A sudden car accident, an on-the-job injury or a freak skiing collision can all cause irreparable damage to the delicate neuronal axons that wire the human central nervous system. Axons are extensions of nerve cells that transmit electrical signals. Once injured, they are incapable of regaining functionality, which often inflicts paralysis and numbness on the victim. Current thinking brands an assortment of inhibitory agents, including central nervous system cells called glial cells, that surround the damaged neurons as culprits for this failure to regrow. Research published today in the journal Science, however, challenges this basic assumption. The findings suggest that adult nerve cells permanently lose the ability to grow new axons after making contact with another type of nerve cell known as amacrine cells. According to the report, once this contact is made, the axons permanently switch to the next stage in their developmental cycle.

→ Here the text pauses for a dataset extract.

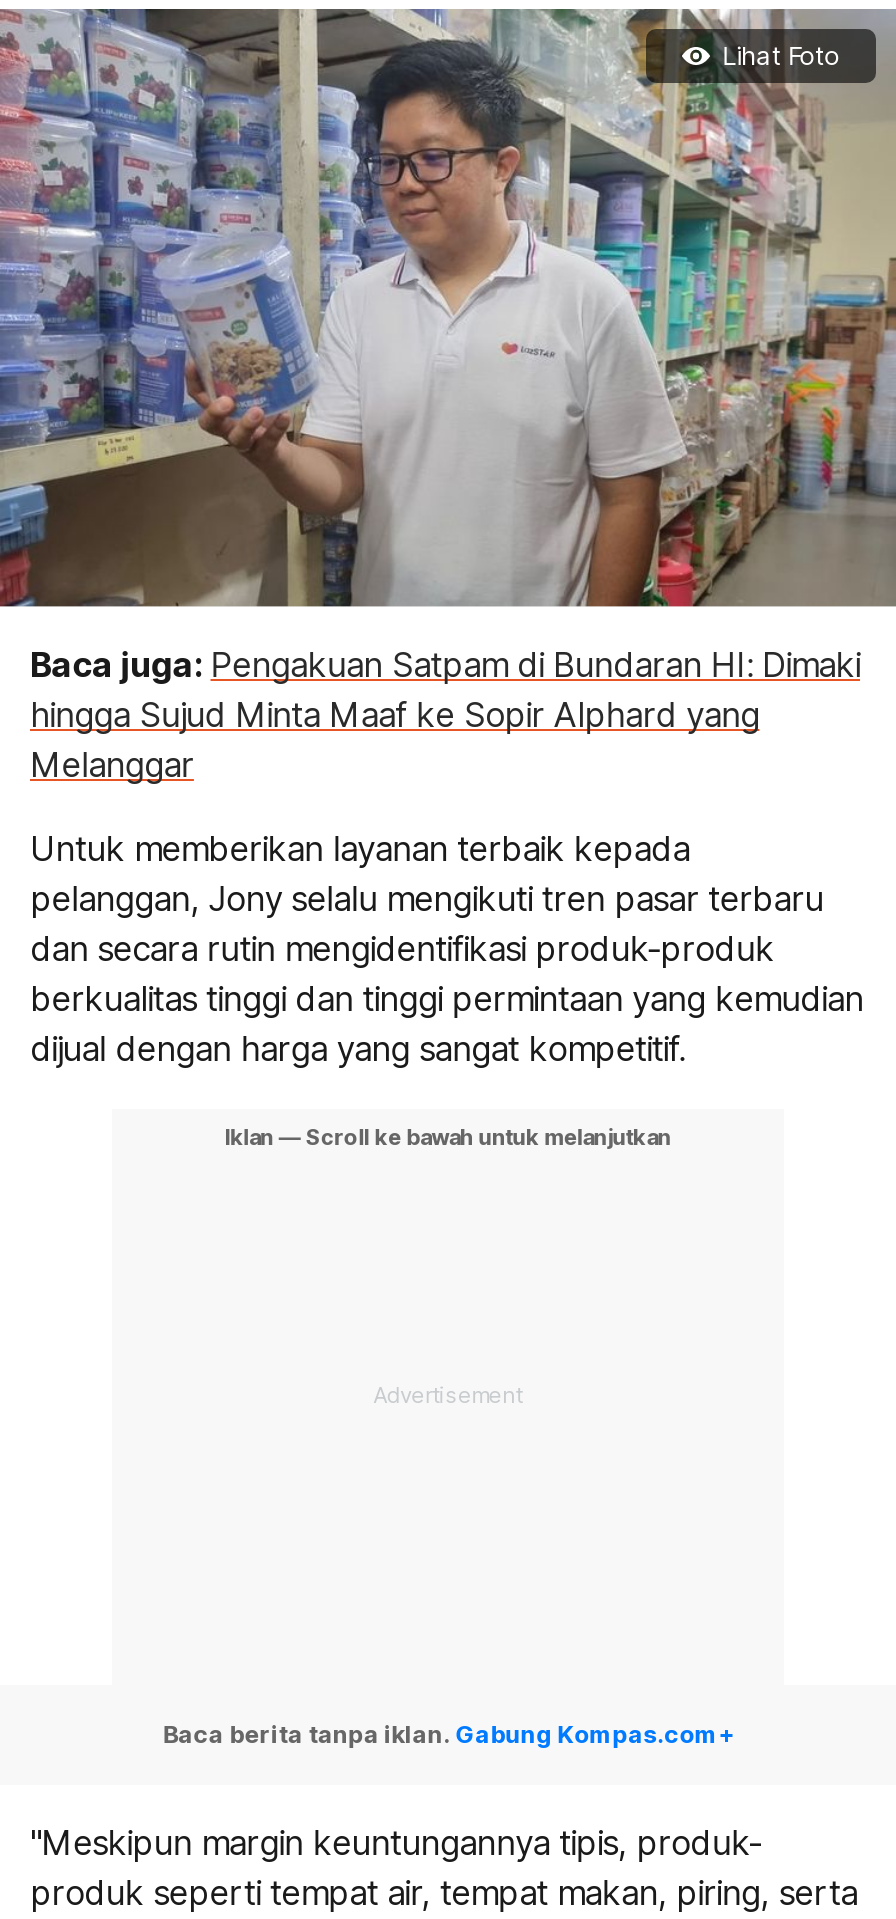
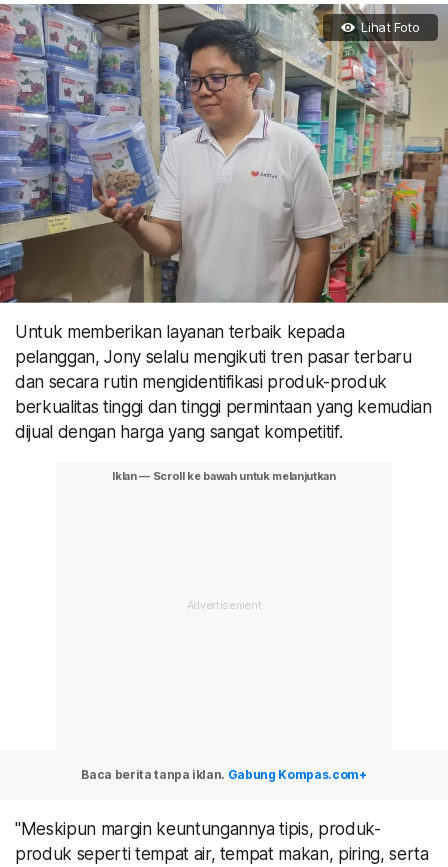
- Baca juga: Pengakuan Satpam di Bundaran HI: Dimaki
- hingga Sujud Minta Maaf ke Sopir Alphard yang
- Melanggar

Using the rat retina as a simple model for the central nervous system, Jeffrey L. Goldberg of the Stanford University School of Medicine and his colleagues tested both neurons from rat embryos and cells from more mature animals. Examined under an identical battery of favorable environmental conditions, the embryonic cells consistently extended their axons 10 times as fast as the older cells did, leading the team to conclude that something other than environmental cues slowed the growth of the mature cells. At some point, it seemed, these older neurons lost their intrinsic ability to grow axons at all. Further tests showed that an external signal, provided through contact with amacrine cells, caused this change. The scientists propose that the amacrine cells acted by somehow flipping a permanent developmental switch in the maturing neuron: instead of devoting further energy to axonal growth, the neuron started to grow dendrites, which receive electrical signals. Once a neuron has been switched from axonal to dendritic growth, the team reports, it can never go back.

To repair devastating injuries to the central nervous system, damaged neurons need to be returned to a state of axon growth. The new findings provide an important first look into how that might occur and offer insight into what may be the key behind neuronal regeneration.